The file groups rules by scale (sentence, paragraph, section, word) and anchors every rule to verbatim passages from the source papers so that an agent pattern-matches on real examples rather than on an abstract summary. It also names explicit anti-patterns — rhetorical moves that are absent from the corpus and that a generic “good scientific writing” guide would otherwise incorrectly suggest.

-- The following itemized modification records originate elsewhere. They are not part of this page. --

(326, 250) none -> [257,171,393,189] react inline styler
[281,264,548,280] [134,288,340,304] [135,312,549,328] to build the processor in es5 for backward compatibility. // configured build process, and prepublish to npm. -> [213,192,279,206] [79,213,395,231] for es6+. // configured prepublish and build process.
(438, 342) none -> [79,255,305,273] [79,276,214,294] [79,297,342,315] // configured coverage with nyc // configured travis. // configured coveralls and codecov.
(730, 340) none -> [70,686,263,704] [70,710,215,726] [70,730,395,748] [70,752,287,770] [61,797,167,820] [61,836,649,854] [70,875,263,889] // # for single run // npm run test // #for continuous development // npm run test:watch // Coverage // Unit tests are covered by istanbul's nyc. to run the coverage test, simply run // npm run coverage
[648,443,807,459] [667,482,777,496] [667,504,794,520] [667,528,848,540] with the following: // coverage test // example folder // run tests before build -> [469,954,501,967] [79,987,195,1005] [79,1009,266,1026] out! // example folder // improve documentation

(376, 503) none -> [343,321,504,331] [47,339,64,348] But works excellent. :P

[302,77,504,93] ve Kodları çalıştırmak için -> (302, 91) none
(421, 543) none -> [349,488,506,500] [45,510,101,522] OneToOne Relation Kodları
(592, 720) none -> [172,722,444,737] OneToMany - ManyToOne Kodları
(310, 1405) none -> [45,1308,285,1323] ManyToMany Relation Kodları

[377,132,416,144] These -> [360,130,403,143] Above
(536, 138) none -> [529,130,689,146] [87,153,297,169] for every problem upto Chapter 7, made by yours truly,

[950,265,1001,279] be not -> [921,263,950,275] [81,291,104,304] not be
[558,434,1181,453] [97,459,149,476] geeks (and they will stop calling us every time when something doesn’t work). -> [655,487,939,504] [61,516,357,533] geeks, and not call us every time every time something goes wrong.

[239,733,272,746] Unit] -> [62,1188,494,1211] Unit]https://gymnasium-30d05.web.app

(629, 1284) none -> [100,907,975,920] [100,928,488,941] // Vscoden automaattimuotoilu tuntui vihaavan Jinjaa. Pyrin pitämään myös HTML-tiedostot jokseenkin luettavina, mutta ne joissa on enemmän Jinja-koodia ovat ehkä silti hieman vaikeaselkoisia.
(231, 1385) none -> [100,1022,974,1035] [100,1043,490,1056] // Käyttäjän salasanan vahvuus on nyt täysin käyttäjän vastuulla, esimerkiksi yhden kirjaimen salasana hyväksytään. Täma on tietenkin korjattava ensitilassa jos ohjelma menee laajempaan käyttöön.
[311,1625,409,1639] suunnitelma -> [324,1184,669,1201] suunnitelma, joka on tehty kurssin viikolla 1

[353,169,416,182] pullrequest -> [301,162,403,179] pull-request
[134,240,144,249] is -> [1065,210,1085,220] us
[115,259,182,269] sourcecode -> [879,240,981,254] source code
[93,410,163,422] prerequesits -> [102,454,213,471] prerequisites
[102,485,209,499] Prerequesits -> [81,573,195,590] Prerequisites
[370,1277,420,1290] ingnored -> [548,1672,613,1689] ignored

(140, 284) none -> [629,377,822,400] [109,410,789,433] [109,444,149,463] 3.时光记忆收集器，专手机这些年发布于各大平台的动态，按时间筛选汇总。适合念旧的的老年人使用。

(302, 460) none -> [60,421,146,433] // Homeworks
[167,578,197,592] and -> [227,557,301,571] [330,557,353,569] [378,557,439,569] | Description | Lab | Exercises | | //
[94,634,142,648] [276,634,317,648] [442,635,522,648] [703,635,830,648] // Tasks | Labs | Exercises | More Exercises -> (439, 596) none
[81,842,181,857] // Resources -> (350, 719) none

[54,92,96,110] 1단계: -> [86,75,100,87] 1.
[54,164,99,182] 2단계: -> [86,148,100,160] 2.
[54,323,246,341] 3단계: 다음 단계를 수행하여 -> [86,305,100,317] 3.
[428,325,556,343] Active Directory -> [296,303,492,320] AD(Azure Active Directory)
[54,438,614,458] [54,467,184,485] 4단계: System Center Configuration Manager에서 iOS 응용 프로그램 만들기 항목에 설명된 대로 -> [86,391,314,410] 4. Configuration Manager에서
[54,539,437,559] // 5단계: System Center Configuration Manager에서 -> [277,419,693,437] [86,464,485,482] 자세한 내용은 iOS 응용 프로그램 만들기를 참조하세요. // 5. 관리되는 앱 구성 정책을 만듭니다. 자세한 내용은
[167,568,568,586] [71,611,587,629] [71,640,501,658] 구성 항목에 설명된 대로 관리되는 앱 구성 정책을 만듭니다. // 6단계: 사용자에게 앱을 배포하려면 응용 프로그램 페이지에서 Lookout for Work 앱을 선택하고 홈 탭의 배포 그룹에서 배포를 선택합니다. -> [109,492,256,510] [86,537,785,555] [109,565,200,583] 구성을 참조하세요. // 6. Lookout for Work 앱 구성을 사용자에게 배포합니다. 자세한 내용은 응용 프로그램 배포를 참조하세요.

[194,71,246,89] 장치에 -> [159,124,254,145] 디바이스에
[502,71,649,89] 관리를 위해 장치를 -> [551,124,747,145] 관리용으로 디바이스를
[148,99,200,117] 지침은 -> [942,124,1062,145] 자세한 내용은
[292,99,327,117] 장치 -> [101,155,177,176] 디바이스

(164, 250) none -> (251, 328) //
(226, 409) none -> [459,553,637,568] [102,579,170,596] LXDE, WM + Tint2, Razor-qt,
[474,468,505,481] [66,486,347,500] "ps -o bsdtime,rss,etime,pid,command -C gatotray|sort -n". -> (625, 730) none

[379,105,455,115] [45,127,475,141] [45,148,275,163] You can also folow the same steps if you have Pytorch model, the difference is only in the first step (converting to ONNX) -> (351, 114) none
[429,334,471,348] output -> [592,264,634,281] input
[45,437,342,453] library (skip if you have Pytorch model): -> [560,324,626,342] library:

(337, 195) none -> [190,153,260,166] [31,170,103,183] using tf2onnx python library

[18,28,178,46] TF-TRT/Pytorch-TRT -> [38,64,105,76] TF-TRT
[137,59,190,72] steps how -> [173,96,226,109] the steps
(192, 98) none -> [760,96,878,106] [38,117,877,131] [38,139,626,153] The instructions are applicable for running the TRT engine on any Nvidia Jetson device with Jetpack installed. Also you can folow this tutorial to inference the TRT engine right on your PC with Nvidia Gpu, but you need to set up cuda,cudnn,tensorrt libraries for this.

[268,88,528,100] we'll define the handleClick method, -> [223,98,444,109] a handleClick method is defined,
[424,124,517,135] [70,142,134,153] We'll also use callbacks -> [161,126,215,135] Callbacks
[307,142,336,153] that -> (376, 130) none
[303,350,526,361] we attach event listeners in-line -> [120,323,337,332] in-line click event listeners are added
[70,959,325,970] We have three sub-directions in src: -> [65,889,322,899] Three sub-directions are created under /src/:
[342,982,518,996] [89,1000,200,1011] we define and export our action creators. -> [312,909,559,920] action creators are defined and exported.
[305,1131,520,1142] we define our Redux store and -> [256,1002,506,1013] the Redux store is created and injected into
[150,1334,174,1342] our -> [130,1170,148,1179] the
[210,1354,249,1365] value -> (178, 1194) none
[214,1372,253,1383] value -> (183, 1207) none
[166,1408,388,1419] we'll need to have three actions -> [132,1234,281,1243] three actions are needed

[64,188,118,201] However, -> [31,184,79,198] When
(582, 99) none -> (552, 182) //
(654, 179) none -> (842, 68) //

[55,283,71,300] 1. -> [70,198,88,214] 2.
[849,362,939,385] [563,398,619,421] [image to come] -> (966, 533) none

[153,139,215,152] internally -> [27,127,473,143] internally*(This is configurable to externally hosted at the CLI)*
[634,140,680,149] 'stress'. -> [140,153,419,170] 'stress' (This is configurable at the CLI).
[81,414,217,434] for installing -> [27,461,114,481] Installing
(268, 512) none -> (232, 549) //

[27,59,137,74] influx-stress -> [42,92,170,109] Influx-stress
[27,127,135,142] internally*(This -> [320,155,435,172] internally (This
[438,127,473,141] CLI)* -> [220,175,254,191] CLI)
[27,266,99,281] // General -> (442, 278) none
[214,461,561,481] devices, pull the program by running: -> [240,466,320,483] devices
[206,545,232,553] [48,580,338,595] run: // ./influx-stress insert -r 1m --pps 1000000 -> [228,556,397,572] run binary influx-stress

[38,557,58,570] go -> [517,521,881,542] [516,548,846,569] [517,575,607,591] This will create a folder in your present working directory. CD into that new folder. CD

Not appropriate for: prose another author is signing, editing someone else’s work, or lab-site prose that needs the compressed declarative mode of the hand-written HTML pages.
Regenerate when the lead-authored corpus expands or when recent writing diverges from the rules in the file.
License
All files in this directory are released under CC BY 4.0. See LICENSE for the full terms and a short note on how to attribute.